§ Activity: Omit every picture, then give all the entries again exactly.

§ Input data:
--- START ---

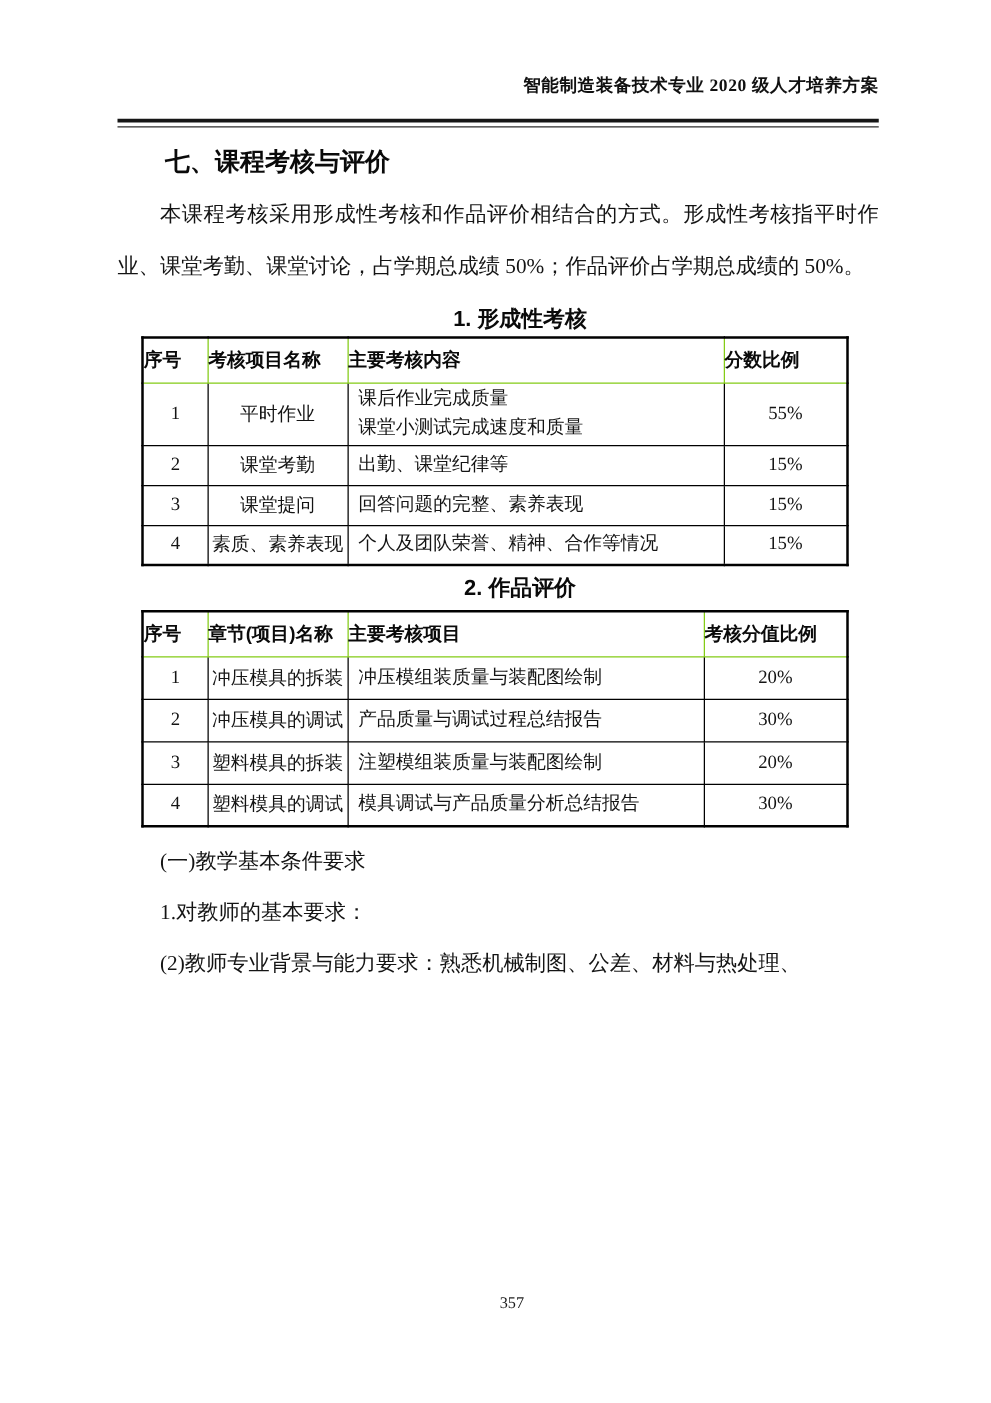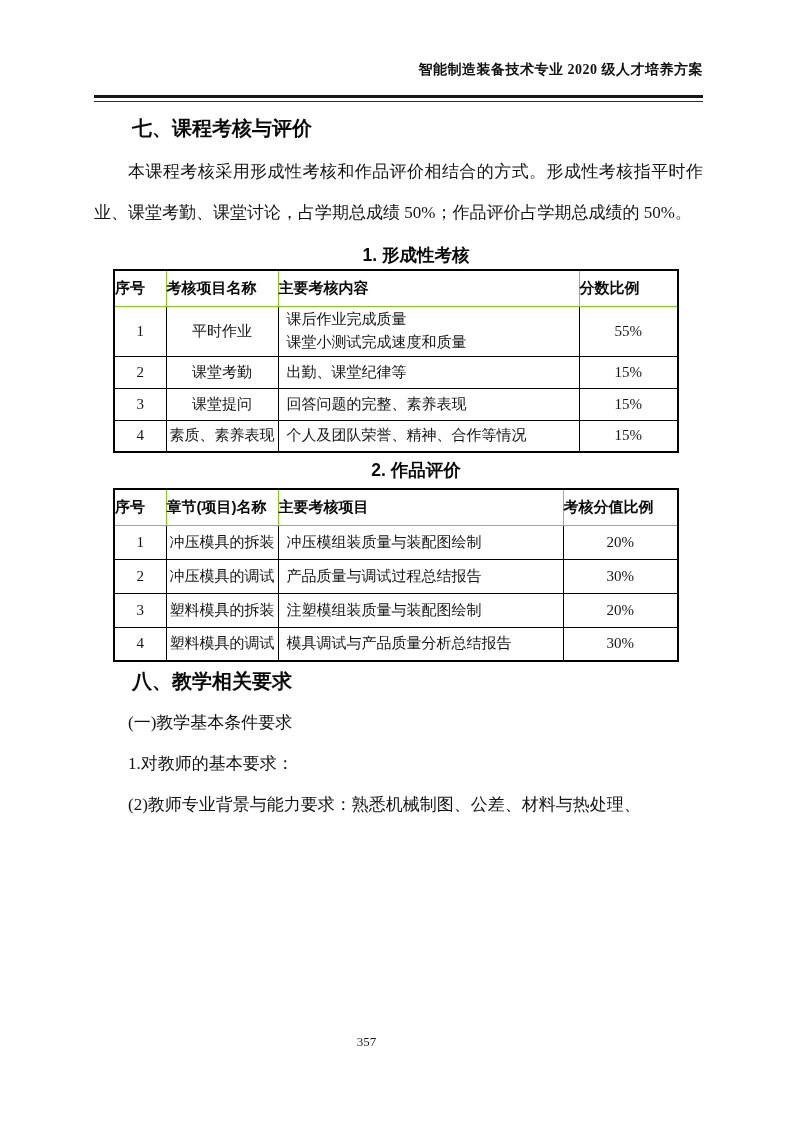"七、课程考核与评价" .h-major { font-family: Liberation Mono, monospace -> Liberation Sans, sans-serif }
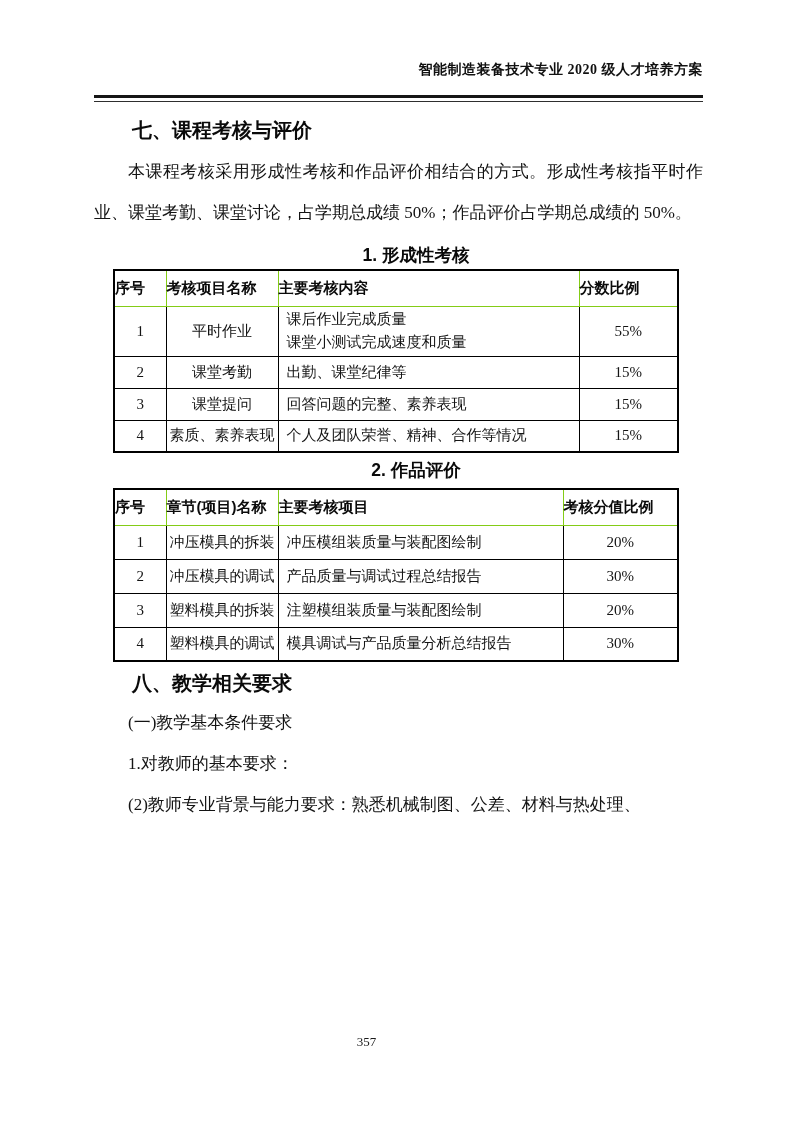"八、教学相关要求" div.h-major { html: <div>八、教学相关要求</div> -> none }
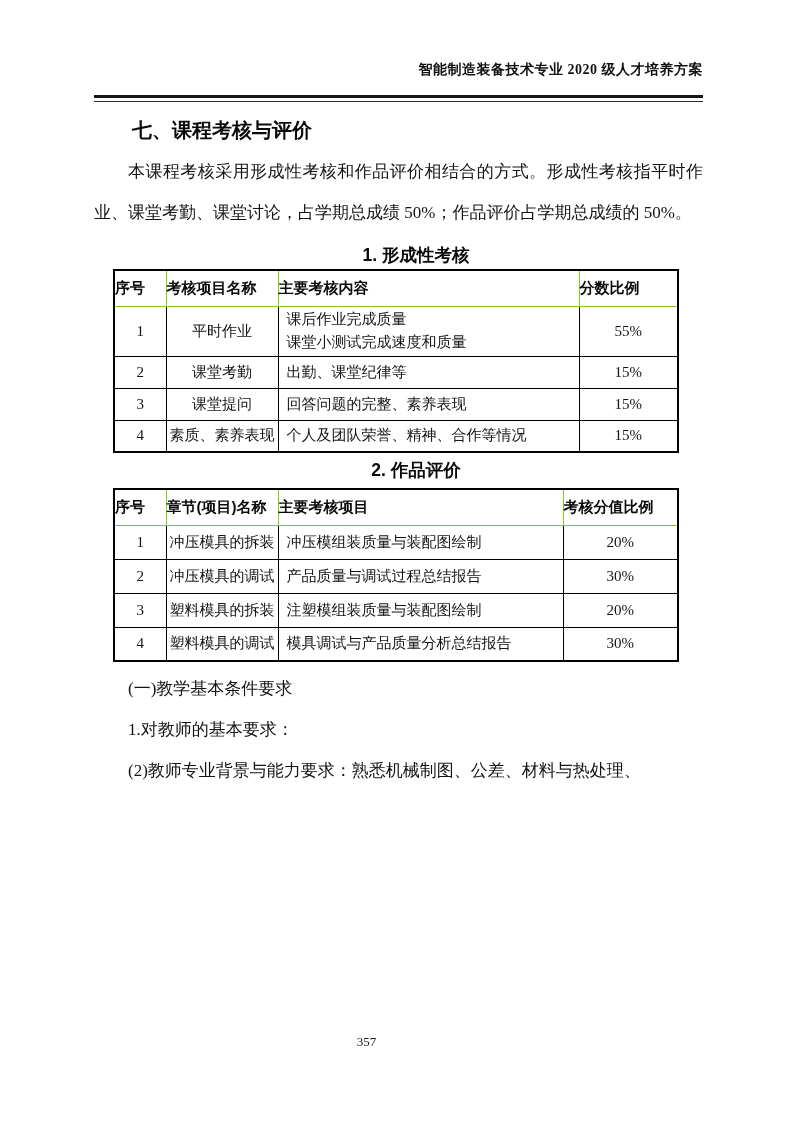"357" .page-footer { padding-left: none -> 43px }
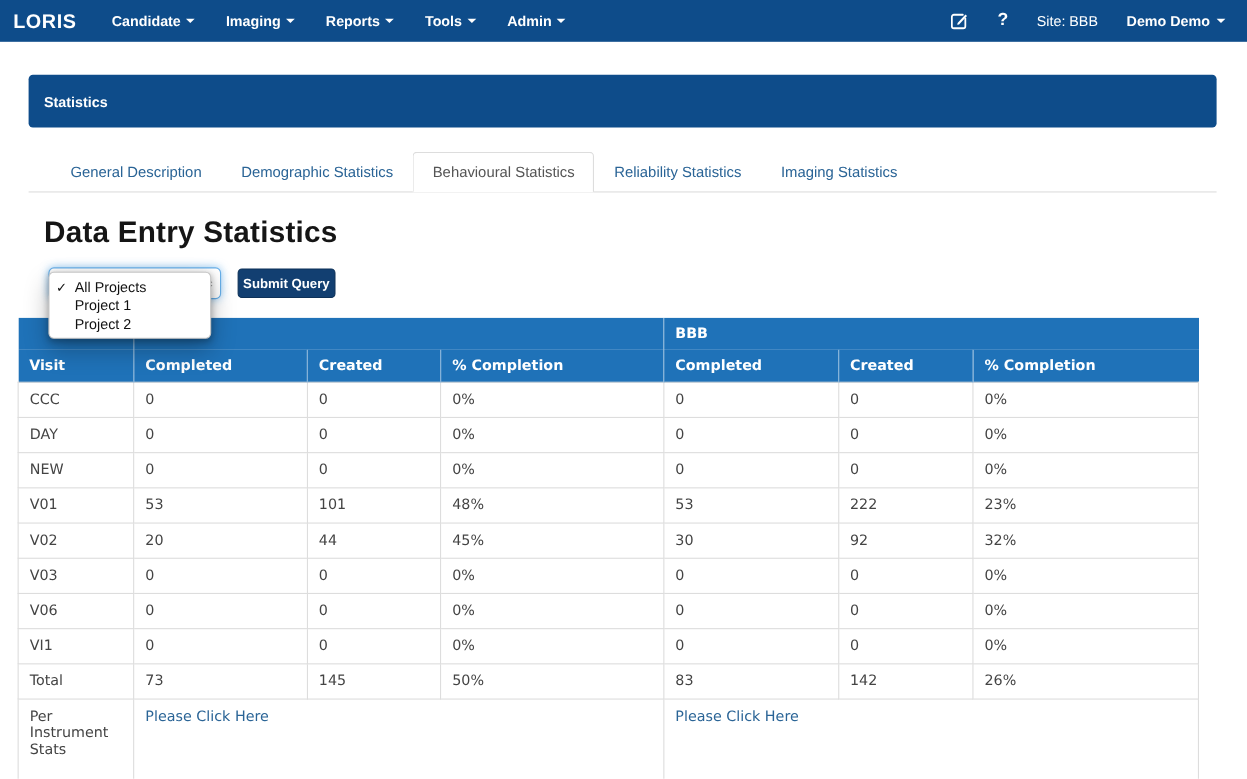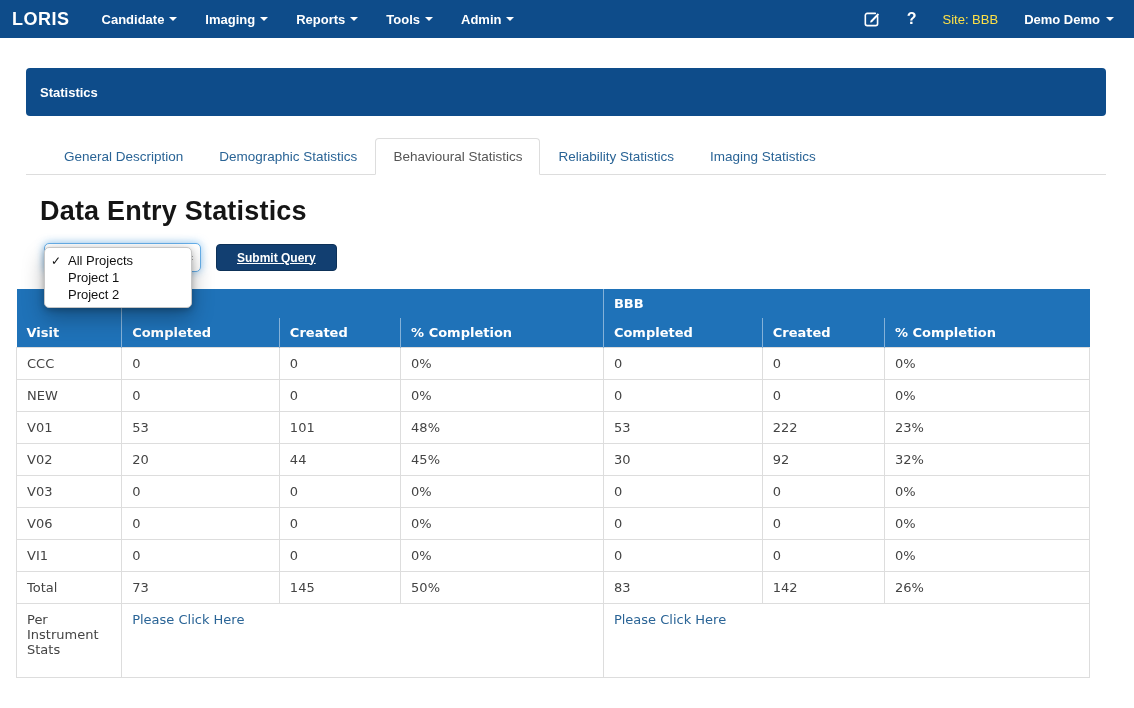"Site: BBB" .site-label { color: #fde047 -> #ffffff }
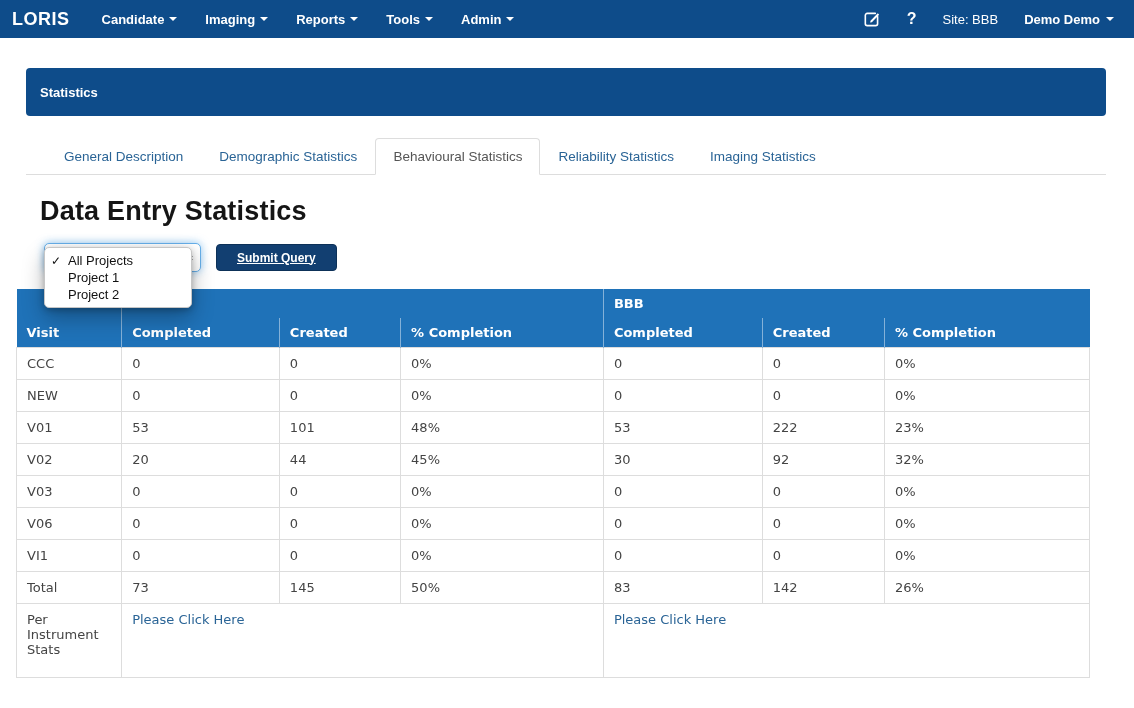"Submit Query" .submit-btn { padding: 0 20px -> 0 4px; text-decoration: underline -> none }
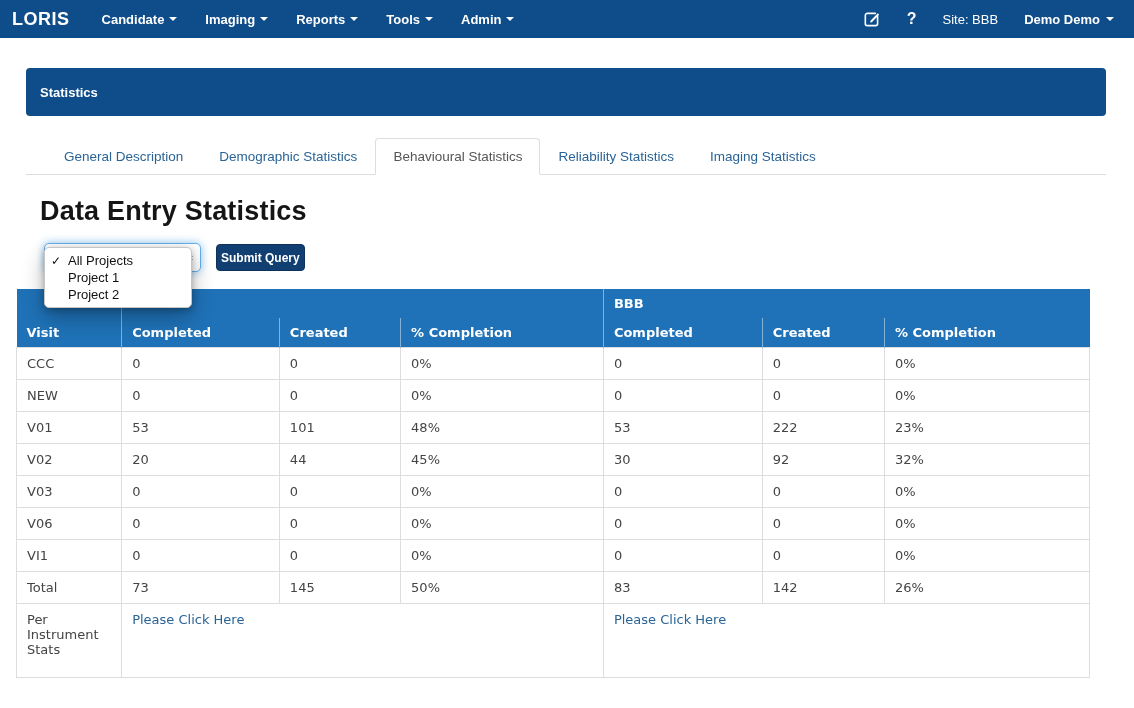"DAY" tr { html: none -> <tr> <td>DAY</td> <td>0</td> <td>0</td> <td>0%</td> <td>0</td> <td>0</td> <td>0%</td> </tr> }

--- END ---

§ Result of the task:
"七、课程考核与评价" .h-major { font-family: Liberation Mono, monospace -> Liberation Sans, sans-serif }
"八、教学相关要求" div.h-major { html: <div>八、教学相关要求</div> -> none }
"357" .page-footer { padding-left: none -> 43px }
"Site: BBB" .site-label { color: #fde047 -> #ffffff }
"Submit Query" .submit-btn { padding: 0 20px -> 0 4px; text-decoration: underline -> none }
"DAY" tr { html: none -> <tr> <td>DAY</td> <td>0</td> <td>0</td> <td>0%</td> <td>0</td> <td>0</td> <td>0%</td> </tr> }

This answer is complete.